Sunni Muslim dynasty of Tajik origin

The Kart dynasty, also known as the Kartids (آل کرت), was a Sunni Muslim dynasty of Tajik origin, closely related to the Ghurids, that ruled over a large part of Khorasan during the 13th and 14th centuries. Ruling from their capital at Herat and central Khorasan in the Bamyan, they were at first subordinates of Sultan Abul-Fateh Ghiyāṣ-ud-din Muhammad bin Sām, Sultan of the Ghurid Empire, to whom they were related, and then as vassal princes within the Mongol Empire. Upon the fragmentation of the Ilkhanate in 1335, Mu'izz-uddin Husayn ibn Ghiyath-uddin worked to expand his principality. The death of Husayn b. Ghiyath-uddin in 1370 and the invasion of Timur in 1381, ended the Kart dynasty's ambitions.

==Vassals of the Ghurid dynasty==
The Karts were descended from the Shansabani family of Ghur.
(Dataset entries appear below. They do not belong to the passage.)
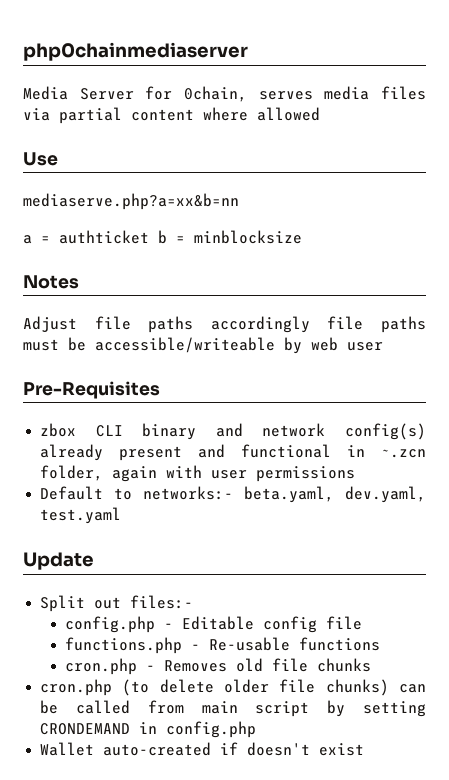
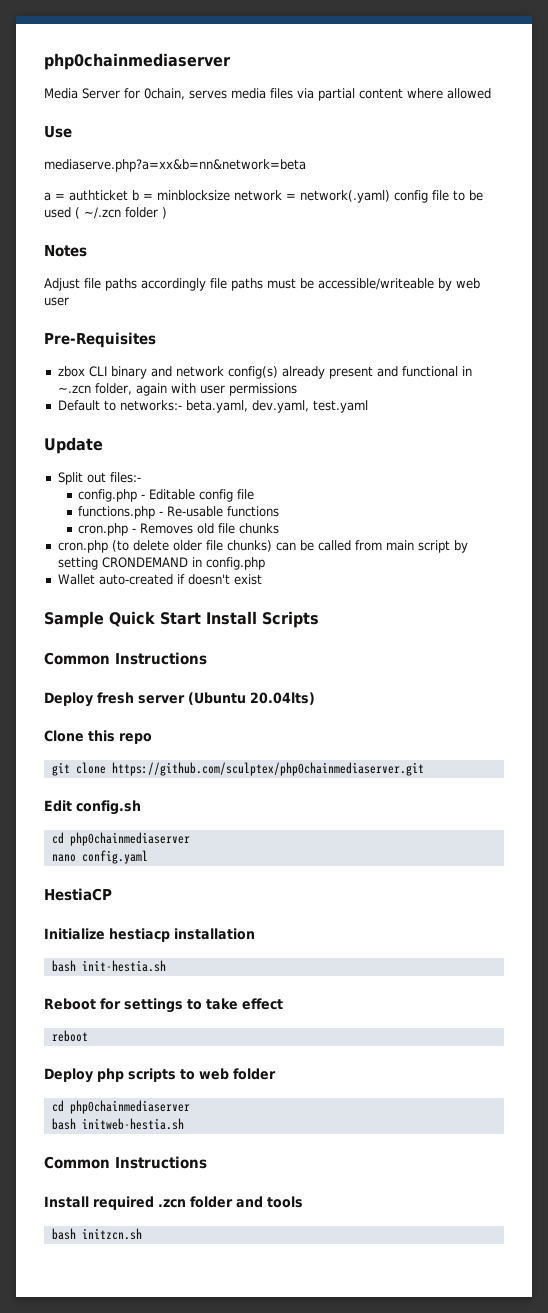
- mediaserve.php?a=xx&b=nn
+ mediaserve.php?a=xx&b=nn&network=beta
- a = authticket b = minblocksize
+ a = authticket b = minblocksize network = network(.yaml) config file to be used ( ~/.zcn folder )
+ Sample Quick Start Install Scripts
+ Common Instructions
+ Deploy fresh server (Ubuntu 20.04lts)
+ Clone this repo
+ git clone https://github.com/sculptex/php0chainmediaserver.git
+ Edit config.sh
+ cd php0chainmediaserver
+ nano config.yaml
+ HestiaCP
+ Initialize hestiacp installation
+ bash init-hestia.sh
+ Reboot for settings to take effect
+ reboot
+ Deploy php scripts to web folder
+ cd php0chainmediaserver
+ bash initweb-hestia.sh
+ Common Instructions
+ Install required .zcn folder and tools
+ bash initzcn.sh

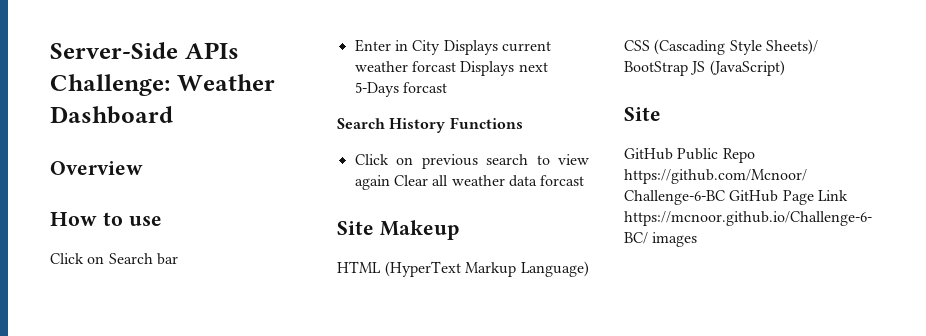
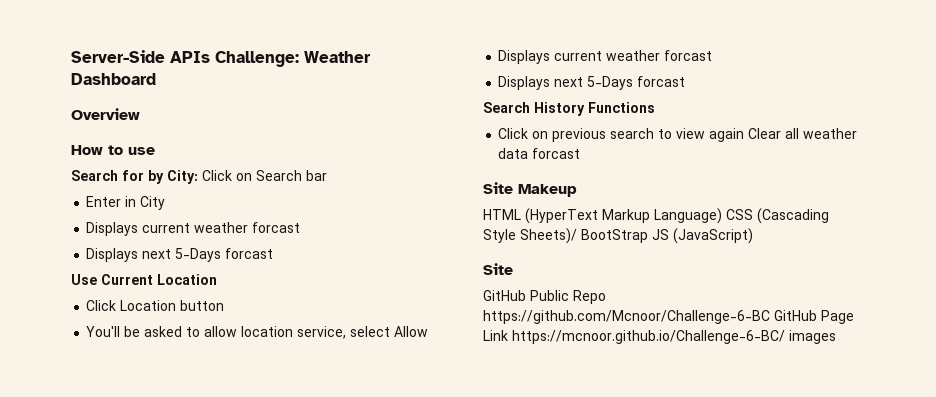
- Click on Search bar
+ Search for by City: Click on Search bar
- Enter in City Displays current weather forcast Displays next 5-Days forcast
+ Enter in City
+ Displays current weather forcast
+ Displays next 5-Days forcast
+ Use Current Location
+ Click Location button
+ You'll be asked to allow location service, select Allow
+ Displays current weather forcast
+ Displays next 5-Days forcast

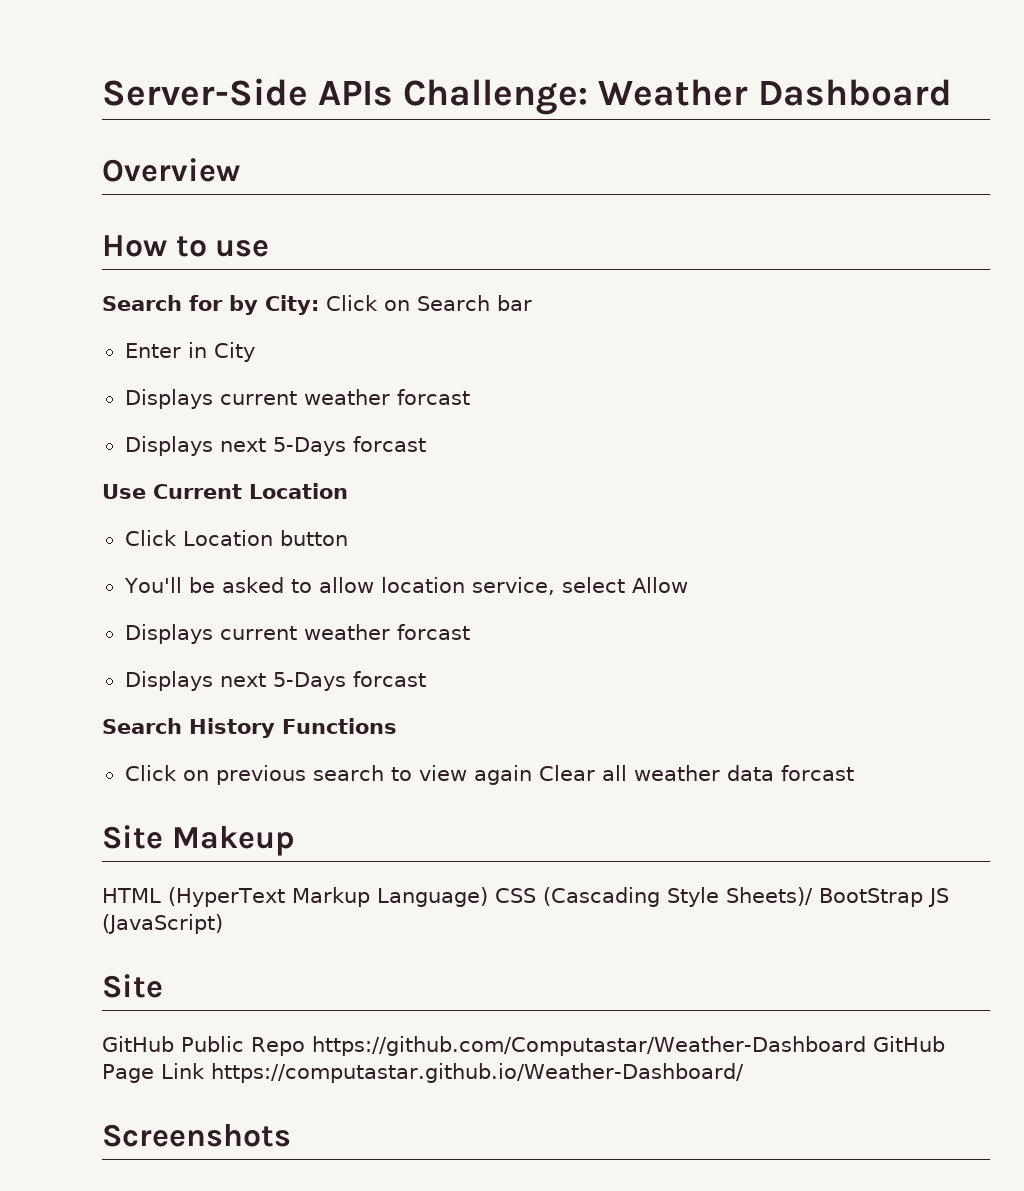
- GitHub Public Repo https://github.com/Mcnoor/Challenge-6-BC GitHub Page Link https://mcnoor.github.io/Challenge-6-BC/ images
+ GitHub Public Repo https://github.com/Computastar/Weather-Dashboard GitHub Page Link https://computastar.github.io/Weather-Dashboard/
+ Screenshots

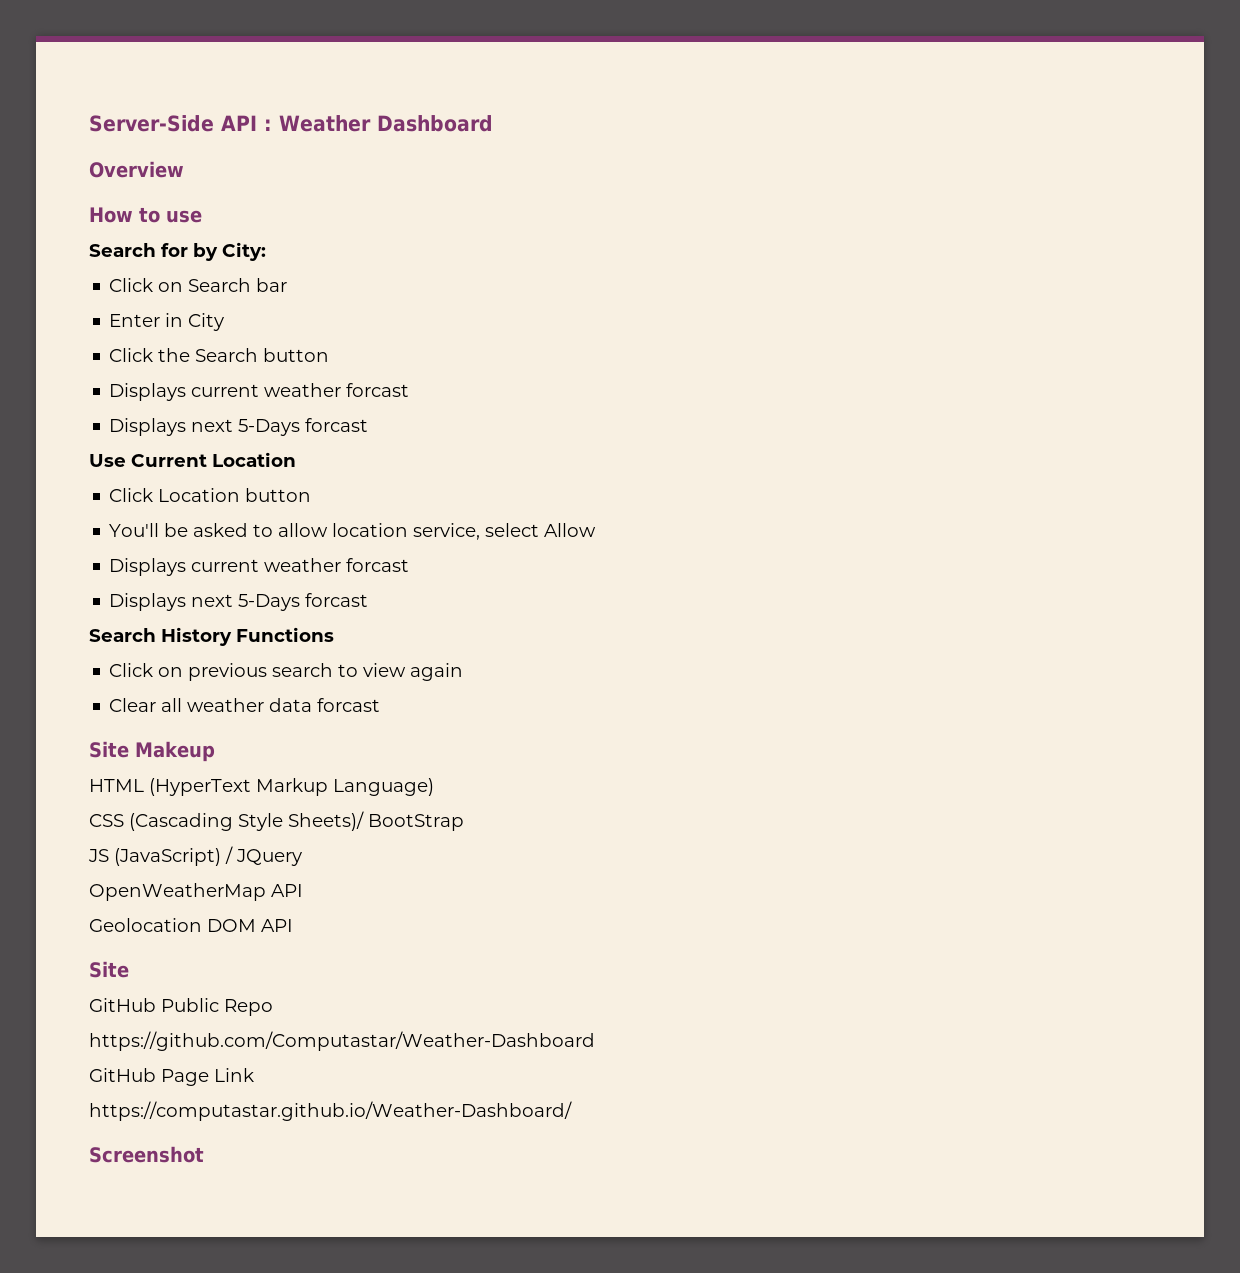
- Server-Side APIs Challenge: Weather Dashboard
+ Server-Side API : Weather Dashboard
- Search for by City: Click on Search bar
+ Search for by City:
+ Click on Search bar
+ Click the Search button
- Click on previous search to view again Clear all weather data forcast
+ Click on previous search to view again
+ Clear all weather data forcast
- HTML (HyperText Markup Language) CSS (Cascading Style Sheets)/ BootStrap JS (JavaScript)
+ HTML (HyperText Markup Language)
+ CSS (Cascading Style Sheets)/ BootStrap
+ JS (JavaScript) / JQuery
+ OpenWeatherMap API
+ Geolocation DOM API
- GitHub Public Repo https://github.com/Computastar/Weather-Dashboard GitHub Page Link https://computastar.github.io/Weather-Dashboard/
+ GitHub Public Repo
+ https://github.com/Computastar/Weather-Dashboard
+ GitHub Page Link
+ https://computastar.github.io/Weather-Dashboard/
- Screenshots
+ Screenshot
They traced their lineage to a Tajuddin Uthman Marghini, whose brother, 'Izzuddin Umar Marghini, was the Vizier of Sultan Ghiyas-ud-din Muhammad (d.1202-3). Tajuddin's son, Malik Rukn-uddin Abu Bakr, married the daughter of Sultan Ghiyas-ud-din. They in turn were the parents (or maternal grandparents) of Shams-uddin Muhammad, who founded the dynasty in 1245. Shams-uddin additionally claimed descent from the Seljuk sultan Sanjar.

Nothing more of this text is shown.